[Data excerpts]
━━━━━━━━━━━━━━━━

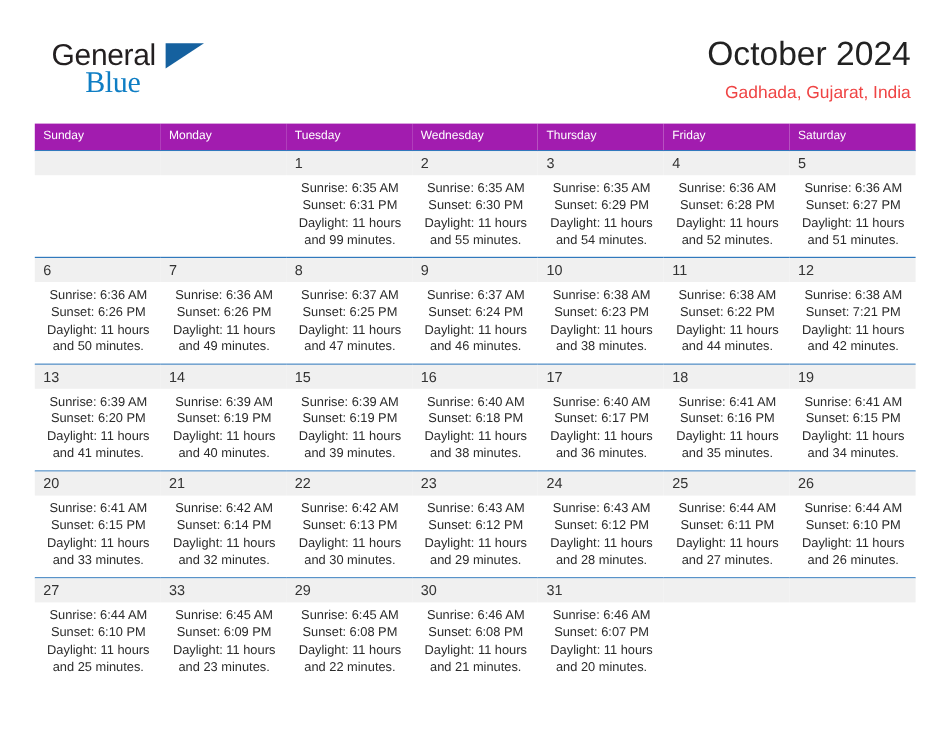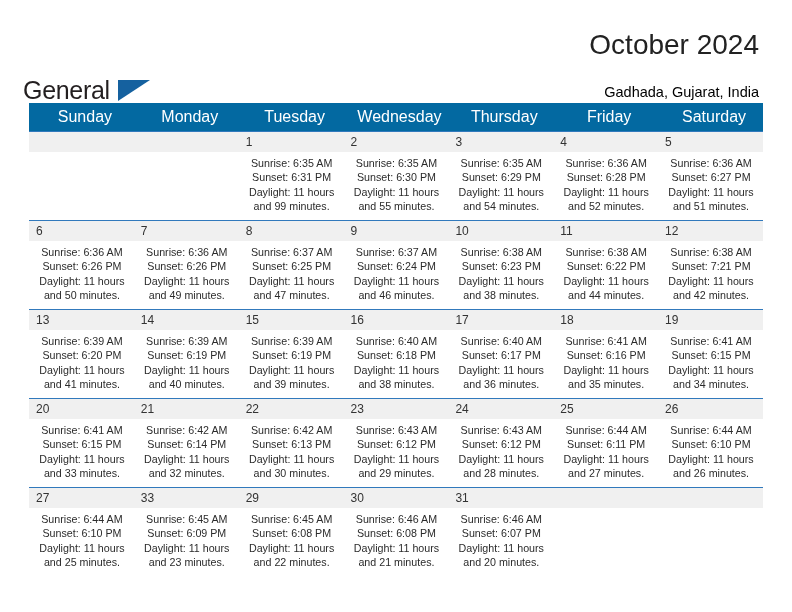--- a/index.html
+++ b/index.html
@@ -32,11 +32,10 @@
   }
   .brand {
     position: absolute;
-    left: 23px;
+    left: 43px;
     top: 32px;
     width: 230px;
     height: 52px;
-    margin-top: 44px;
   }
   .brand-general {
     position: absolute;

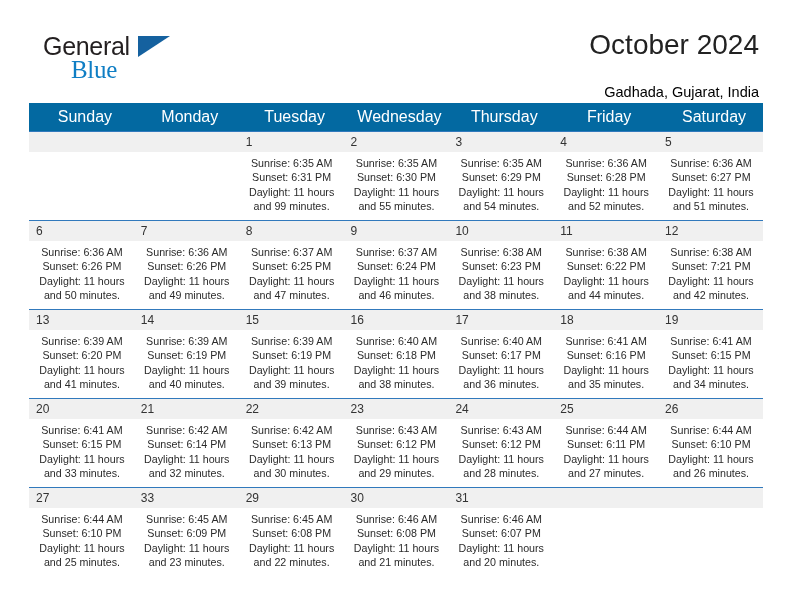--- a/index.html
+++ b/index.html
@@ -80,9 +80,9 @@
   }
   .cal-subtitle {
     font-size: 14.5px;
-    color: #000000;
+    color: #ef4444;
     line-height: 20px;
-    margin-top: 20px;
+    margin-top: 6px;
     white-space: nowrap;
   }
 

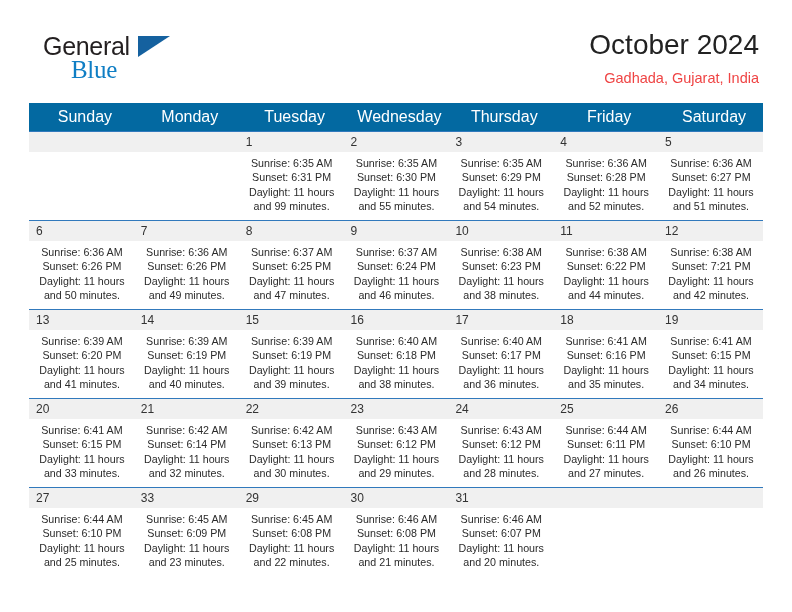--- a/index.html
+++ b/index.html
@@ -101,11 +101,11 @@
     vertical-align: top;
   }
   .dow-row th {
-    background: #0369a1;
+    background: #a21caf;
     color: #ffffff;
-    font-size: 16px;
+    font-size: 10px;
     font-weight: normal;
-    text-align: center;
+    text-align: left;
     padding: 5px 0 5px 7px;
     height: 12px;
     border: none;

━━━━━━━━━━━━━━━━

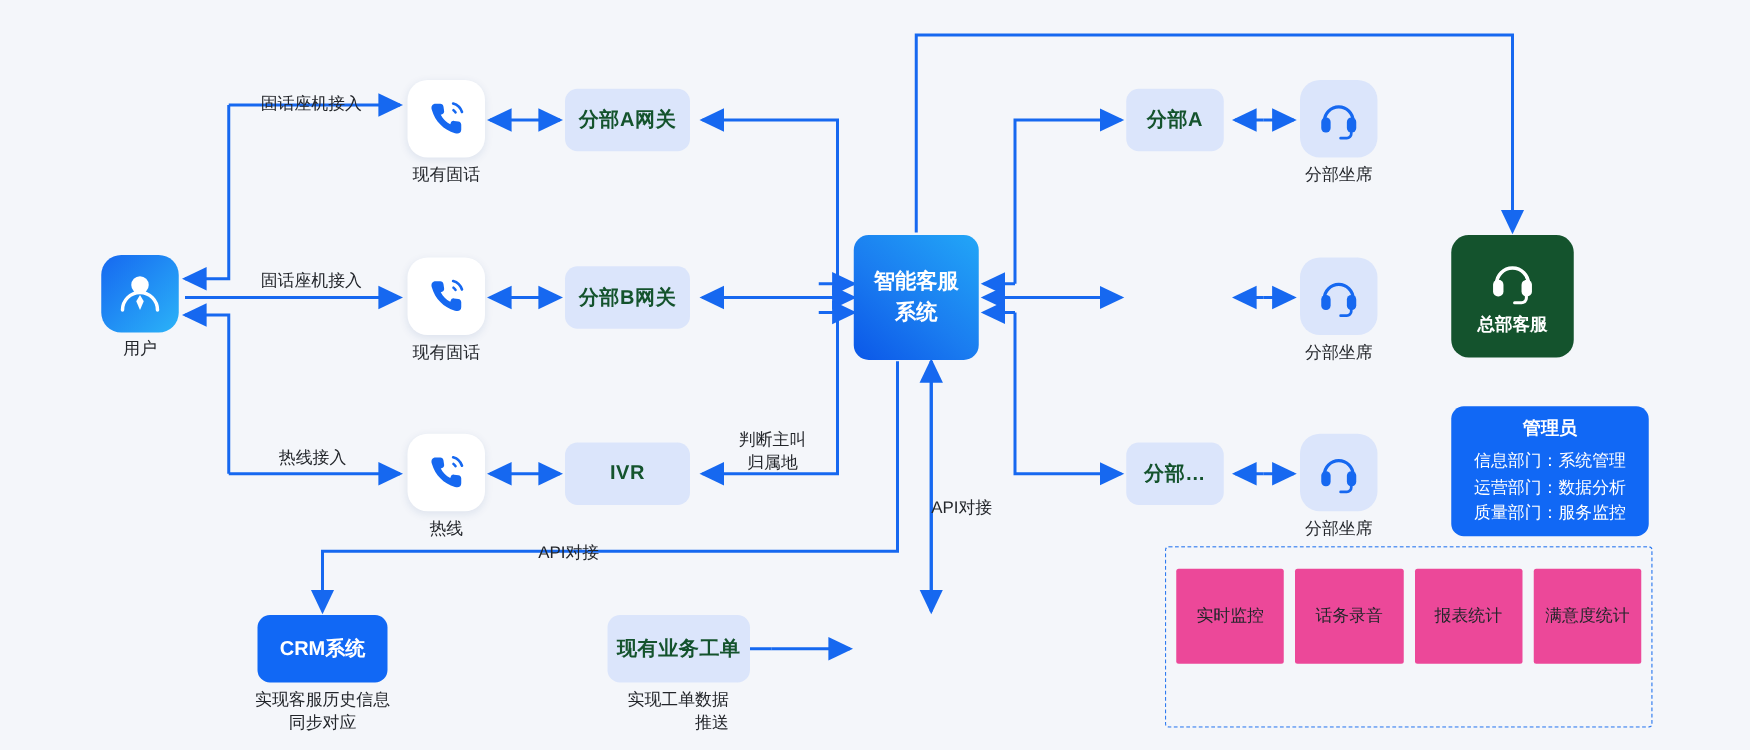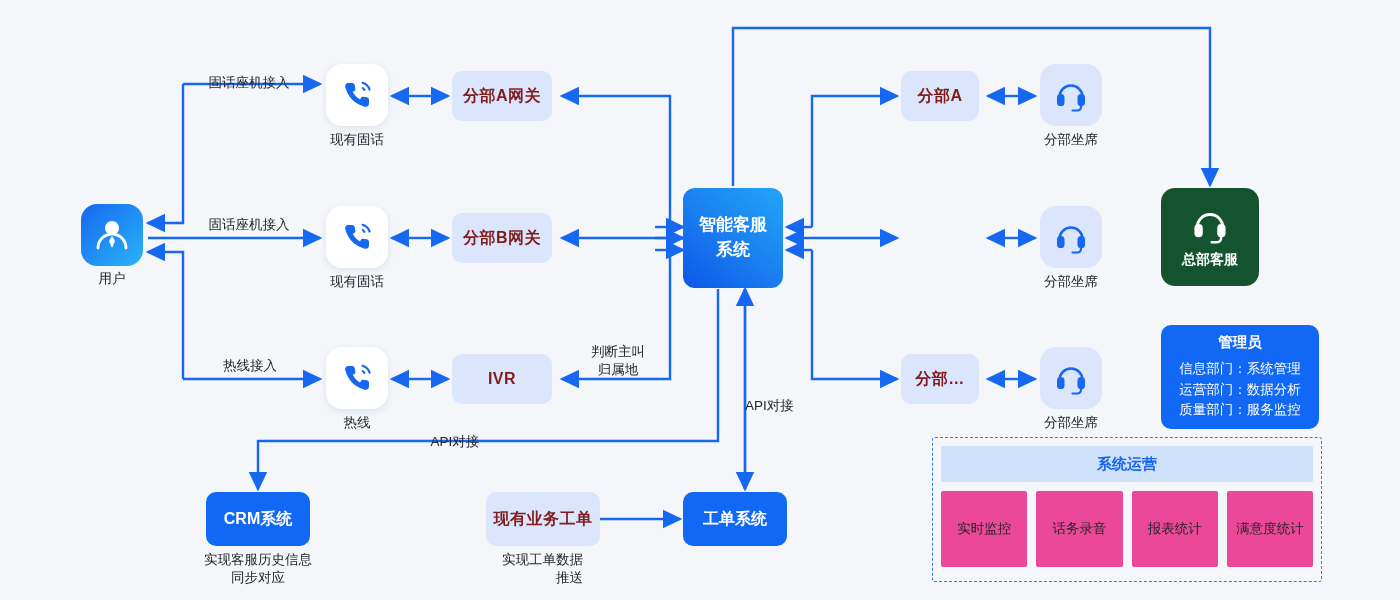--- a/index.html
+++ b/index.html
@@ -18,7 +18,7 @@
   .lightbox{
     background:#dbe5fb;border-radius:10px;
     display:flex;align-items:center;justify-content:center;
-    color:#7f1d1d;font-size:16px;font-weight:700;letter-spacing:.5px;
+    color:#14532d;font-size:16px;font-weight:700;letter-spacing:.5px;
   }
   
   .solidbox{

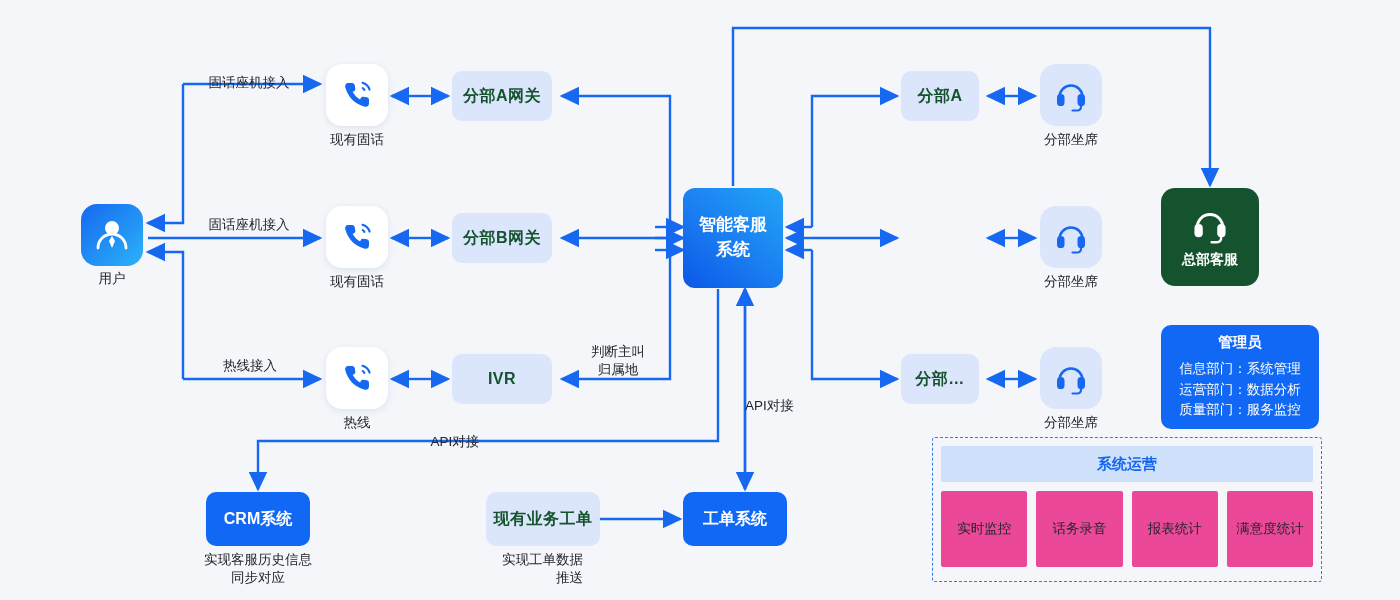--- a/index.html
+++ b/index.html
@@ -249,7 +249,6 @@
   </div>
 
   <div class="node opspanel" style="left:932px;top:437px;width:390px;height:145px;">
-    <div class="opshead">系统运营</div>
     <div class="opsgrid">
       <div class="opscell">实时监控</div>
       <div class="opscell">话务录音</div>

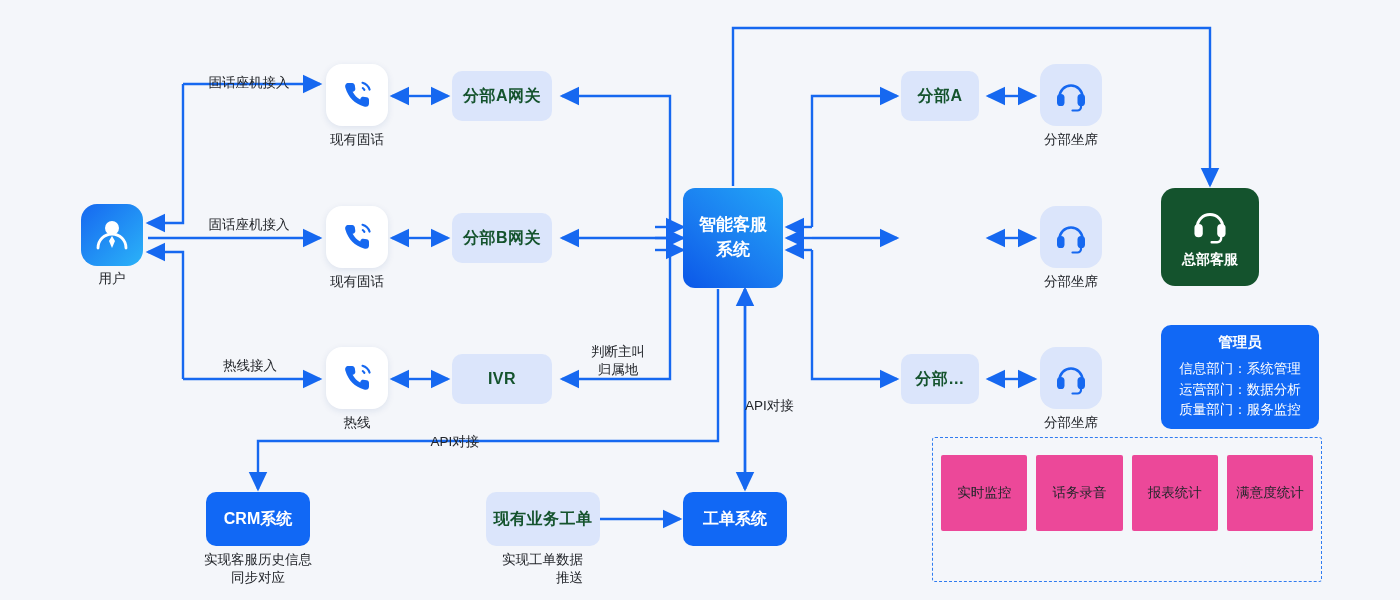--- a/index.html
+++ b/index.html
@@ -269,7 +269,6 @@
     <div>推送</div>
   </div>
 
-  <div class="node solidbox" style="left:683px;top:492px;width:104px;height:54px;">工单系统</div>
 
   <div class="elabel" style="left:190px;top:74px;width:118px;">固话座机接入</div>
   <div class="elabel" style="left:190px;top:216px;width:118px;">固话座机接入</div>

━━━━━━━━━━━━━━━━

__Exercise directions__
Write out each line above with the word "class".

__Completed task__
   <div class="node opspanel" style="left:932px;top:437px;width:390px;height:145px;">
-    <div class="opshead">系统运营</div>
     <div class="opsgrid">
       <div class="opscell">实时监控</div>
       <div class="opscell">话务录音</div>
-  <div class="node solidbox" style="left:683px;top:492px;width:104px;height:54px;">工单系统</div>
   <div class="elabel" style="left:190px;top:74px;width:118px;">固话座机接入</div>
   <div class="elabel" style="left:190px;top:216px;width:118px;">固话座机接入</div>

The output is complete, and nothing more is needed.